There is some concern among divers who are nursing that their infants might be harmed by ‘nitrogen bubbles’ in breast milk. This of no concern as nitrogen does not seem to form bubbles in the milk located in the breast glands. Even if the nitrogen were in bubbles, it would do the infant no harm. Ingesting bubbles, even if microscopic, would in no way be harmful to the child, as it would reside in the gastrointestinal tract where gas is a prominent feature already.
Breast engorgement can occur during the dive excursion since the infant will be away from the breast for several hours. This engorgement can be uncomfortable due to snug dive suits and gear straps. Some accommodation should be made for this eventuality.

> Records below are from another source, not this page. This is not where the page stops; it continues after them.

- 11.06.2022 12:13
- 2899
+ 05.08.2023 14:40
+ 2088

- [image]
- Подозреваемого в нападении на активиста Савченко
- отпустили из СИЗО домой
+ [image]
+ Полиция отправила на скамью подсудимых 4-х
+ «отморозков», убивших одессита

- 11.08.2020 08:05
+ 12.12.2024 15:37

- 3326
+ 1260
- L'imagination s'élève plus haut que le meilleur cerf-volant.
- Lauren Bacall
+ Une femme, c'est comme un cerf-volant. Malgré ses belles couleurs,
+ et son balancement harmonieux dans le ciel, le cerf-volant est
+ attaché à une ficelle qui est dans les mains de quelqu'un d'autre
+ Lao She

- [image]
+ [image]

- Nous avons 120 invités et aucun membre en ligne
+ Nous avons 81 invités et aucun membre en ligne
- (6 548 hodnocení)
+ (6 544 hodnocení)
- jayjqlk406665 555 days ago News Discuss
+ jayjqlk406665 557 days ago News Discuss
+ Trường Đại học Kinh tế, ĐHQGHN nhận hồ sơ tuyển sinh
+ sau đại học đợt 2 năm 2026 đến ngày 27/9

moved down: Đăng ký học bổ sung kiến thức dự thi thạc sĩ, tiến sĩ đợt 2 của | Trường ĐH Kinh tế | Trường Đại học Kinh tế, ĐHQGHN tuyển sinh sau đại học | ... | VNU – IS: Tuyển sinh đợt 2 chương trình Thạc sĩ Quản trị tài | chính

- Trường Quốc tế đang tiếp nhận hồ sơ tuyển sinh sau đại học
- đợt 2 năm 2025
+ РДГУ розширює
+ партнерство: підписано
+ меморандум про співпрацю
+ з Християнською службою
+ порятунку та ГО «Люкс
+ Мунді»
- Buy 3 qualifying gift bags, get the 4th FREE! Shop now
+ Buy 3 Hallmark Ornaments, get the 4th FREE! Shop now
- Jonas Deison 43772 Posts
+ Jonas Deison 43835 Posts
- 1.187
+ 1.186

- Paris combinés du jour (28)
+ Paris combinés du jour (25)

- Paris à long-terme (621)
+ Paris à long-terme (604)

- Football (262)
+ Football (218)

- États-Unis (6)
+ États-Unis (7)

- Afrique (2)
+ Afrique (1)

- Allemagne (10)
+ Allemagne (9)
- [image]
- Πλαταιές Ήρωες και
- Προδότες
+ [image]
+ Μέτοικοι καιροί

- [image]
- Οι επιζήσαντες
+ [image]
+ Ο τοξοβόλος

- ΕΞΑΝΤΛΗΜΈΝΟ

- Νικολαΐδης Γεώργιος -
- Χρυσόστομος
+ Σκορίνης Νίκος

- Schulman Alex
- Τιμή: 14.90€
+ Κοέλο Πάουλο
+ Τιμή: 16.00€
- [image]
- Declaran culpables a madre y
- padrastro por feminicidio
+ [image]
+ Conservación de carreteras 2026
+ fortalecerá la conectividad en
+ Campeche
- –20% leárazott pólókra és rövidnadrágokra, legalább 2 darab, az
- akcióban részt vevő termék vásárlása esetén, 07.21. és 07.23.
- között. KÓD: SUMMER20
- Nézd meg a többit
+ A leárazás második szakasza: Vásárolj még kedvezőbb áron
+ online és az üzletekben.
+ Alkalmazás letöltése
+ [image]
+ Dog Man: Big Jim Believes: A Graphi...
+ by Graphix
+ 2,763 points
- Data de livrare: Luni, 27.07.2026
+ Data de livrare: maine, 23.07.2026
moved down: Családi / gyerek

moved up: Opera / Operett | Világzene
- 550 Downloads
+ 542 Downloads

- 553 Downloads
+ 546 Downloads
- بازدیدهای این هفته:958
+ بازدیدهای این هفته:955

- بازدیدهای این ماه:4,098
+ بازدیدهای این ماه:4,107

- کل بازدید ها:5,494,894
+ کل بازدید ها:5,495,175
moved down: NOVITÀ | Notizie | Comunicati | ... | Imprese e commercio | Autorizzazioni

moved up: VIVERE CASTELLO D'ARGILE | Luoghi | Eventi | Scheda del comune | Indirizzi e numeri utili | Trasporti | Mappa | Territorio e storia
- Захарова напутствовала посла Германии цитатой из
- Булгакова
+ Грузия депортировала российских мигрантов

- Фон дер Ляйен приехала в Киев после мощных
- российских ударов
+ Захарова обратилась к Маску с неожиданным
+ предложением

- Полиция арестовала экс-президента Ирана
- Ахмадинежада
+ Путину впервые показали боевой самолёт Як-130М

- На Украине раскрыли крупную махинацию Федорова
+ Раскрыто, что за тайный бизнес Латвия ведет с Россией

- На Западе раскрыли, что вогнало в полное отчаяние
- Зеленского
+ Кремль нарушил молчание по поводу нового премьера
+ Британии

The changes in pressure of diving would not effect the engorged breasts in any way. Thought should be directed toward possible use of a breast pump, saving the milk in refrigeration for the infant.
There are some further concerns about possibility of transmission of marine pathogens from the nipple to the infant, with the production of a particularly stubborn infectious diarrhea. These same bacteria are fully capable of causing a severe mastitis if the exposed nipple ducts and skin have any irritations or skin breaks.
Finally, Dr. Maida Taylor has stated (Medical Seminars, 1998), that there are some concerns about the combined energy expenditure of nursing and diving, and the associated dehydration related to immersion causing a decrease in the amount of breast milk. Should this happen, the mother should be prepared to supplement with some formula approved by the Pediatrician. In this regard, it might be wise to consider postponing diving until the infant is weaned, which is usually around the sixth month in Western culture.